Google index checker API

 

Google Search Console (GSC) is a powerful tool for webmasters and SEO specialists to monitor site performance in Google search results. However, if you’re dealing with hundreds or thousands of URLs, manually inspecting each one is not feasible. This is where automation can save time and effort.

In this tutorial, I will walk you through a Python script that connects to the Google Search Console API and automates URL inspections. You can fetch data like last crawl time, indexing state, and robots.txt status, and export it directly into a CSV file. I’ll also show how to handle your list of URLs dynamically using a simple text file.

Why Automate Google Search Console URL Inspection?

Google Search Console provides the “URL Inspection” tool, which allows you to check various aspects of a URL in your domain. But if you need to inspect multiple URLs, the manual process can be slow.
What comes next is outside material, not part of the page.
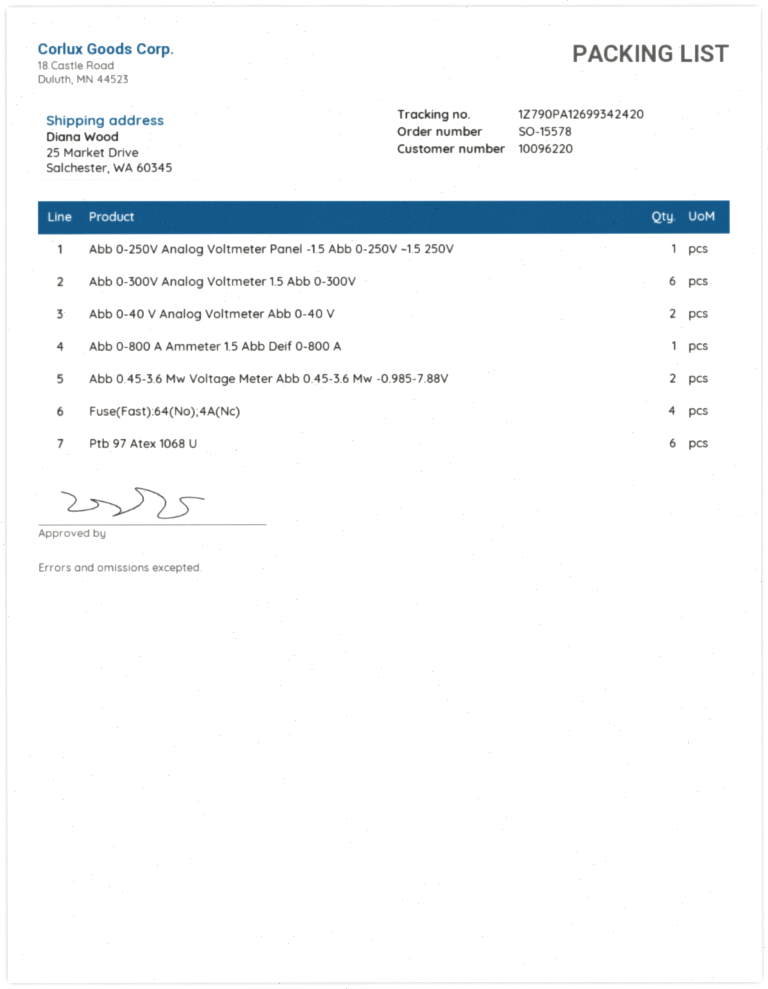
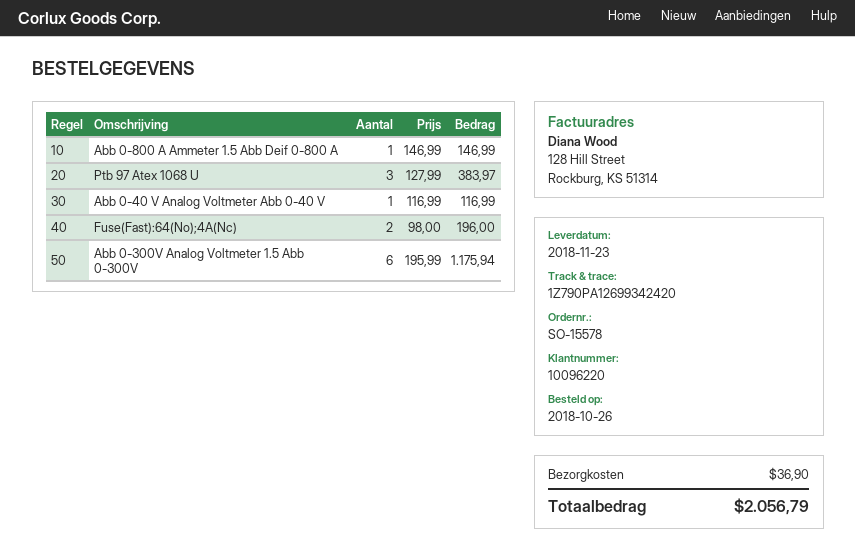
Abb 0-250V Analog Voltmeter Panel -1.5 Abb 0-250V ~1.5 250V: 1 -> none
Abb 0-40 V Analog Voltmeter Abb 0-40 V: 2 -> 1
Abb 0.45-3.6 Mw Voltage Meter Abb 0.45-3.6 Mw -0.985-7.88V: 2 -> none
Fuse(Fast):64(No);4A(Nc): 4 -> 2
Ptb 97 Atex 1068 U: 6 -> 3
Automating this process has several benefits:

  • Save Time: Automatically inspect thousands of URLs in a single run.
  • Data at Scale: Extract crawl times, indexing states, robots.txt statuses, and coverage states for all URLs.
  • Custom Analysis: Export data to CSV for further analysis in tools like Excel, Google Sheets, or even Pandas in Python.

Using this approach, you can know the exact time when Googlebot visited your web pages.

Pre-requisites:

Before we dive into the Python script, make sure you have:

  1. Google Cloud Account: Create a project in Google Cloud Console.
  2. Service Account: Download the JSON key for a service account with access to your Google Search Console.
  3. List of URLs: A text file containing the URLs you want to inspect.

Step-by-Step Guide: Automating URL Inspection with Python

1. Setting Up Google Search Console API Credentials

To access the Google Search Console API, you need to create a service account in your Google Cloud Console:

  • Go to APIs & Services > Credentials.
  • Click on Create credentials > Service account.
  • After setting up the service account, download the JSON file containing your credentials. This file will be used for authentication in the Python script.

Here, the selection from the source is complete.